Presidente da Associação dos Juízes Federais do Brasil (Ajufe), Fernando Mendes, diz que entidade apresentará críticas aos pontos que considera mais sensíveis do projeto - @AJUFE_oficial/Twitter
Presidente da Associação dos Juízes Federais do Brasil (Ajufe), Fernando Mendes, diz que entidade apresentará críticas aos pontos que considera mais sensíveis do projeto Imagem: @AJUFE_oficial/Twitter

Pepita Ortega

16/08/2019 13h04

O presidente da Associação dos Juízes Federais do Brasil (Ajufe), Fernando Mendes, indicou que a principal entidade de classe dos magistrados no País vai defender, no projeto de lei de abuso de autoridade, o veto de "tudo aquilo que possa prejudicar ou dificultar o trabalho independente do juiz" para que o texto não implique em "retrocesso na agenda de criminalidade".

Em vídeo, Mendes criticou a forma pela qual a matéria foi aprovada na Câmara, em regime de urgência e votação simbólica realizada nesta quarta, 14.

"Fomos surpreendidos, não só a Ajufe como toda a sociedade, com a aprovação de um projeto, em regime de urgência, que foi aprovado no plenário e que sequer o texto era conhecido de maneira muito clara", afirmou o presidente da entidade.

O presidente da Ajufe ressaltou que a entidade vai apresentar críticas aos pontos que considera mais sensíveis do projeto, que mereceriam ser vetados.

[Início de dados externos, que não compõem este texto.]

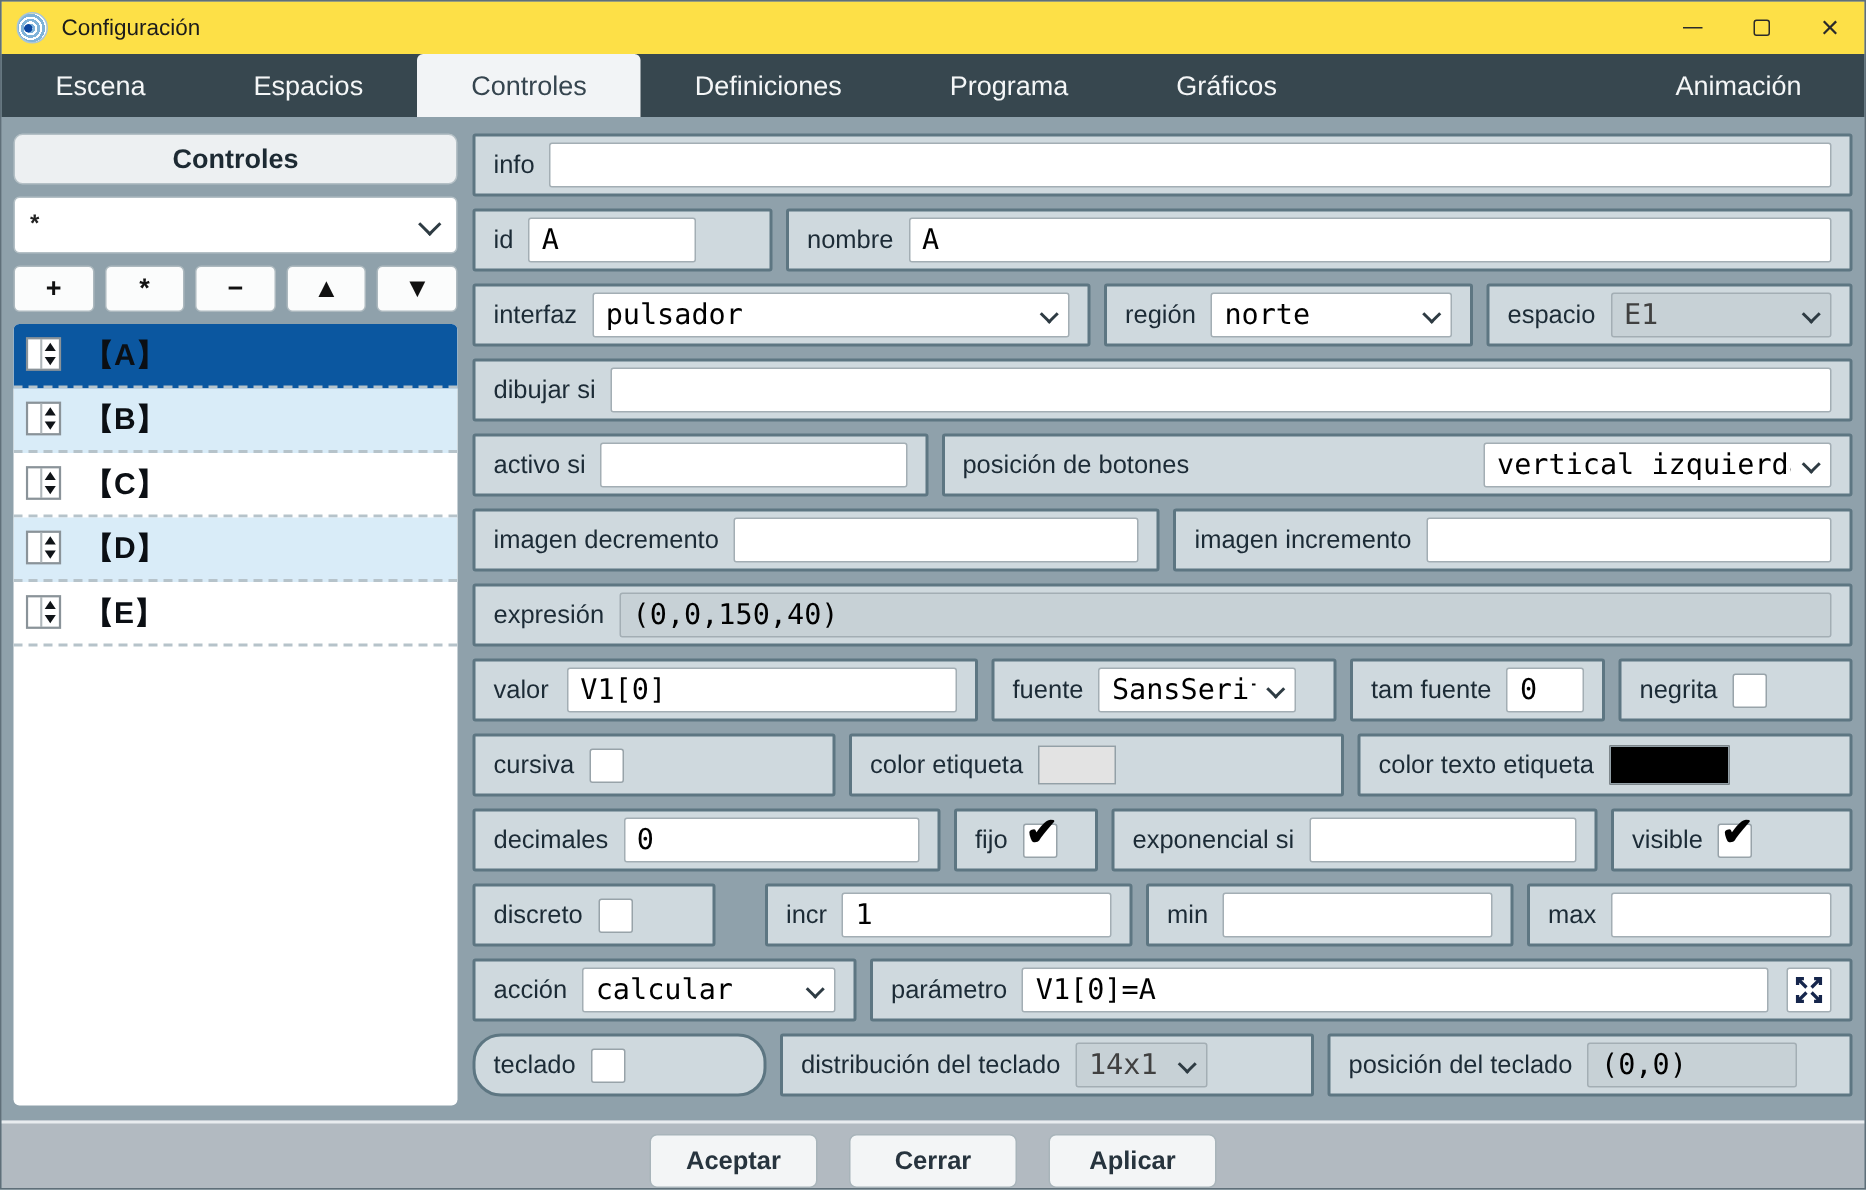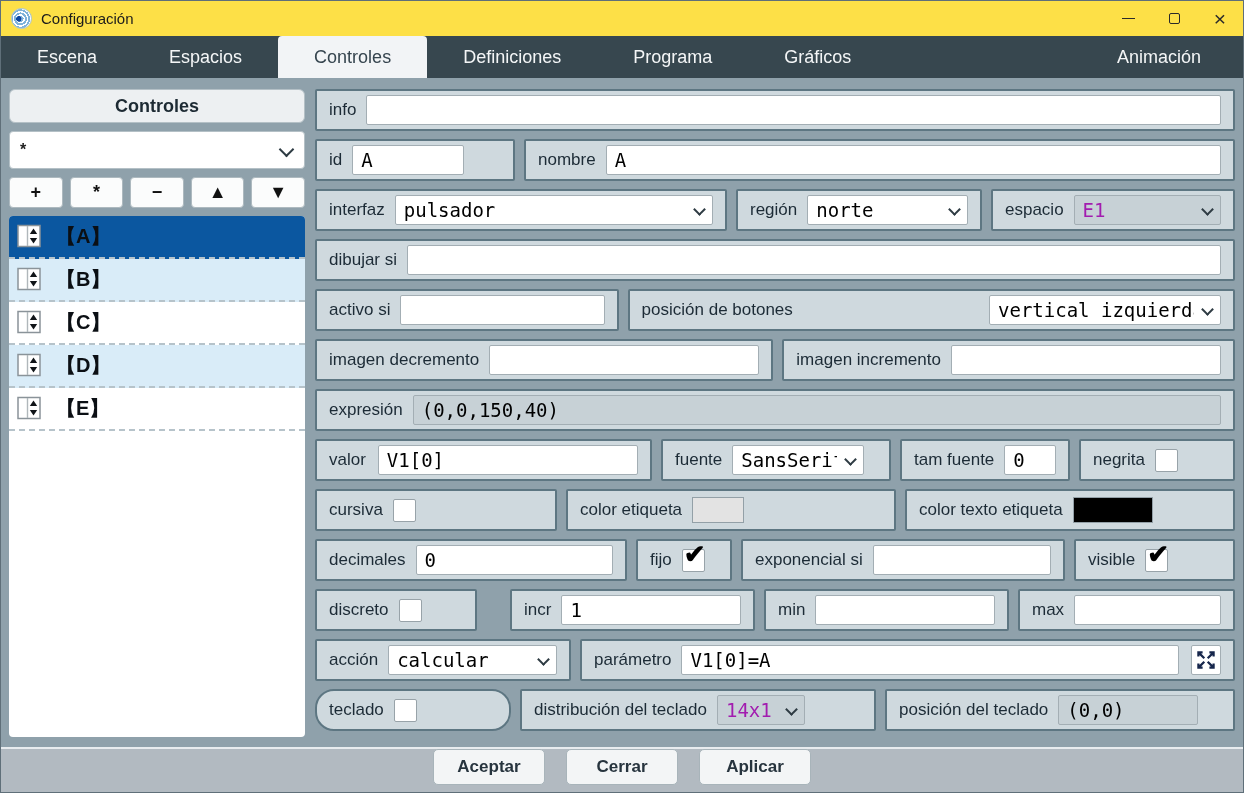--- a/index.html
+++ b/index.html
@@ -65,7 +65,7 @@
     white-space:nowrap;overflow:hidden;display:block;}
   .select .chev{position:absolute;right:8px;top:9px;}
   .select.dis{background:#c7d1d6;}
-  .select.dis .val{color:#a21caf;}
+  .select.dis .val{color:#404040;}
   .cb{width:23px;height:23px;background:#fff;border:1px solid #98a3a9;border-radius:2px;
     position:relative;flex:0 0 auto;}
   .cb .mk{position:absolute;left:1px;top:-9px;font-size:26px;font-weight:700;color:#000;line-height:1;}

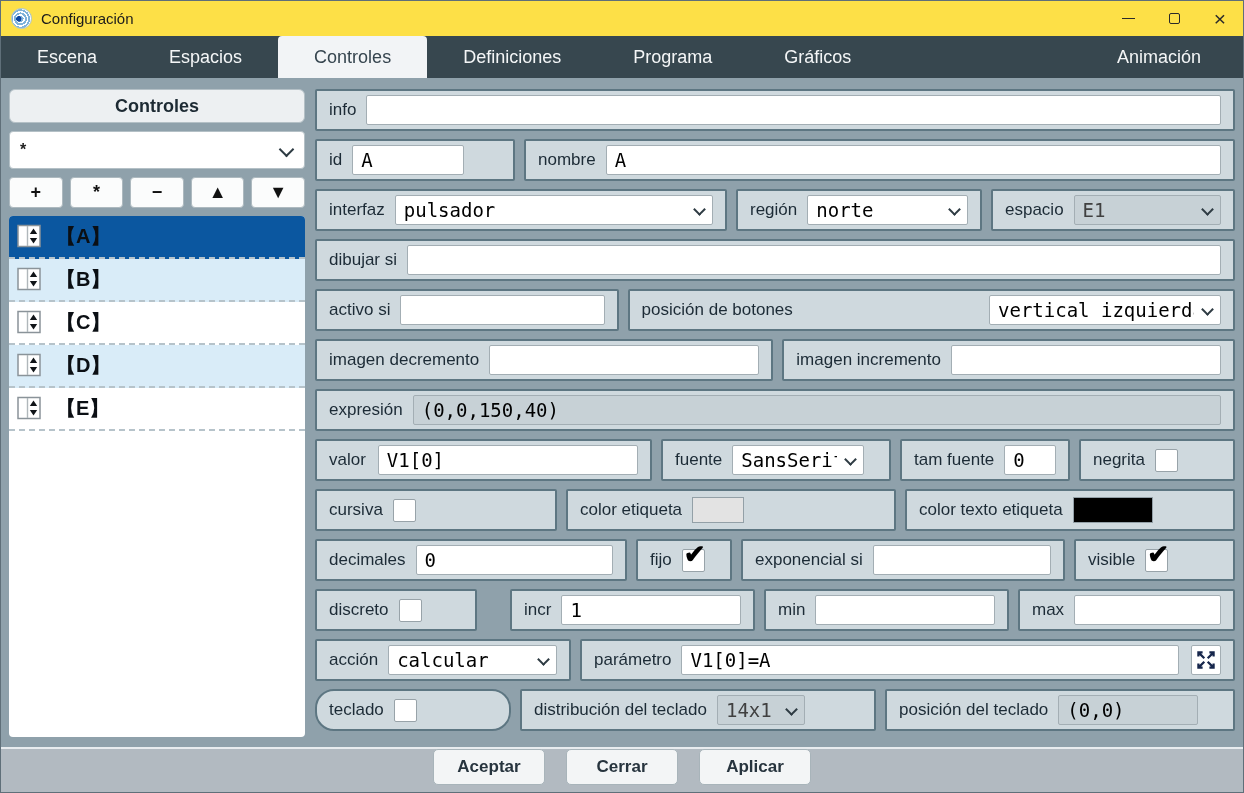--- a/index.html
+++ b/index.html
@@ -74,7 +74,7 @@
     display:flex;align-items:center;justify-content:center;flex:0 0 auto;margin-left:2px;}
   
   .footer{flex:0 0 45px;background:#b2bac1;border-top:2px solid #e8ecef;
-    display:flex;align-items:flex-start;justify-content:center;gap:21px;}
+    display:flex;align-items:flex-end;justify-content:center;gap:21px;}
   .fbtn{min-width:112px;height:36px;background:#f3f5f6;border:1px solid #a8b4ba;border-radius:5px;
     display:flex;align-items:center;justify-content:center;font-size:17px;font-weight:600;color:#27343e;cursor:default;}
 </style>

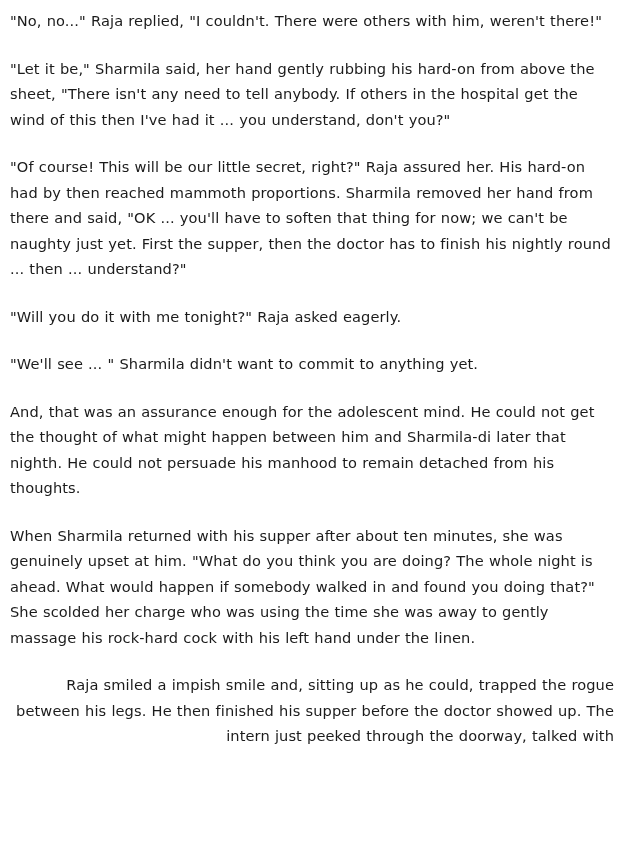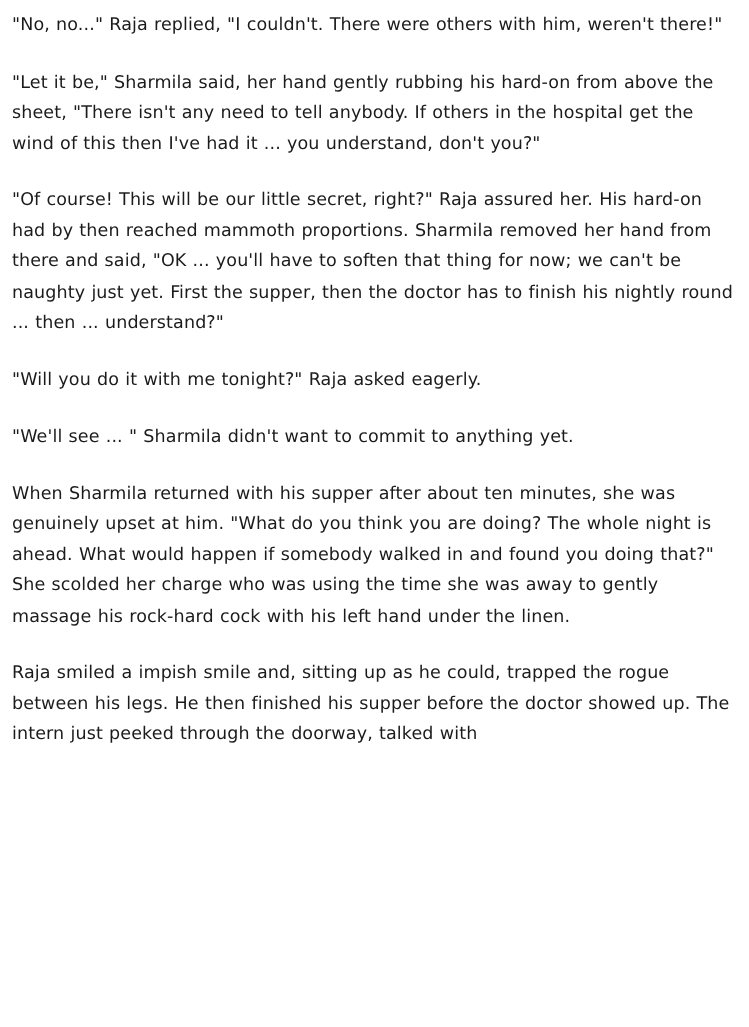--- a/index.html
+++ b/index.html
@@ -42,6 +42,7 @@
   <p class="para">"Of course! This will be our little secret, right?" Raja assured her. His hard-on had by then reached mammoth proportions. Sharmila removed her hand from there and said, "OK ... you'll have to soften that thing for now; we can't be naughty just yet. First the supper, then the doctor has to finish his nightly round ... then ... understand?"</p>
   <p class="para">"Will you do it with me tonight?" Raja asked eagerly.</p>
   <p class="para">"We'll see ... " Sharmila didn't want to commit to anything yet.</p>
+  <p class="para">And, that was an assurance enough for the adolescent mind. He could not get the thought of what might happen between him and Sharmila-di later that nighth. He could not persuade his manhood to remain detached from his thoughts.</p>
   <p class="para">When Sharmila returned with his supper after about ten minutes, she was genuinely upset at him. "What do you think you are doing? The whole night is ahead. What would happen if somebody walked in and found you doing that?" She scolded her charge who was using the time she was away to gently massage his rock-hard cock with his left hand under the linen.</p>
   <p class="para">Raja smiled a impish smile and, sitting up as he could, trapped the rogue between his legs. He then finished his supper before the doctor showed up. The intern just peeked through the doorway, talked with</p>
 </div>

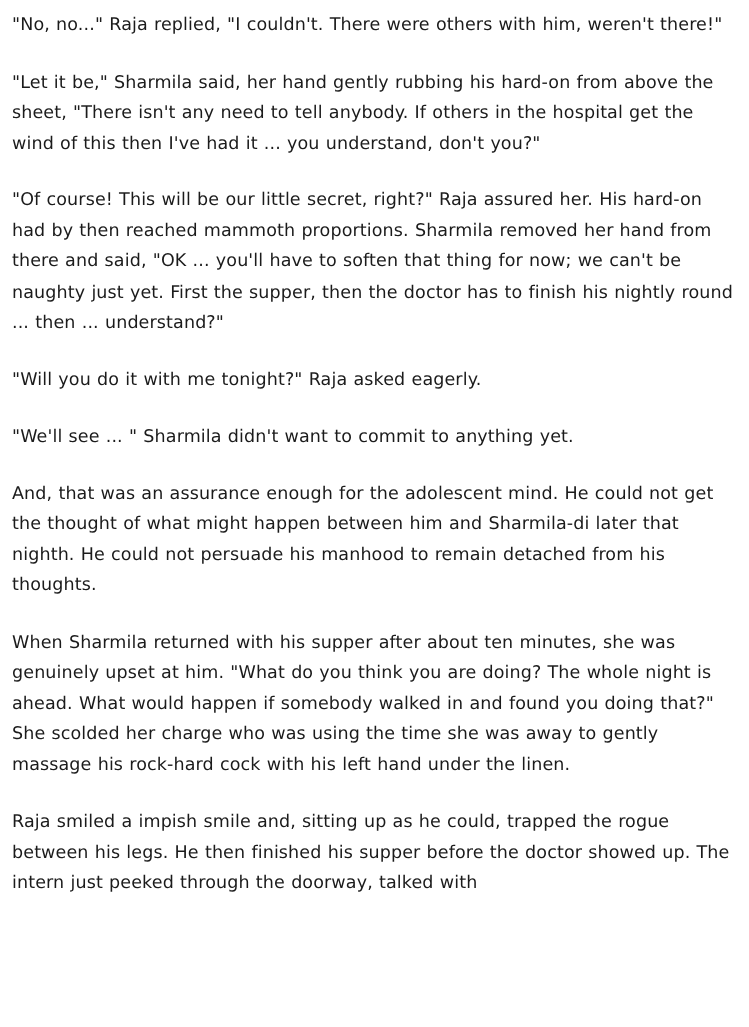--- a/index.html
+++ b/index.html
@@ -31,6 +31,7 @@
   }
   .para:last-child {
     margin-bottom: 0;
+    text-align: right;
   }
 </style>
 </head>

Como já havia sido apreciado no Senado, o texto aprovado pelos deputados segue agora para sanção do presidente Jair Bolsonaro, que deve vetar alguns trechos, segundo o ministro da Justiça, Sérgio Moro.

Na avaliação da Associação, alguns pontos precisariam de mais debate e melhor reflexão na Câmara, entre eles a criminalização da violação de prerrogativas.

Não só a Ajufe, mas diferentes entidades de juízes, delegados e procuradores tem se posicionado contra aspectos do projeto que define o crime de abuso de autoridade.

No Twitter, o procurador e coordenador da força-tarefa da Lava Jato em Curitiba, Deltan Dallagnol, e outros procuradores e promotores do Ministério Público utilizaram a hashtag #AbusoDeAutoridadeNao para se manifestar contra a aprovação do projeto de lei.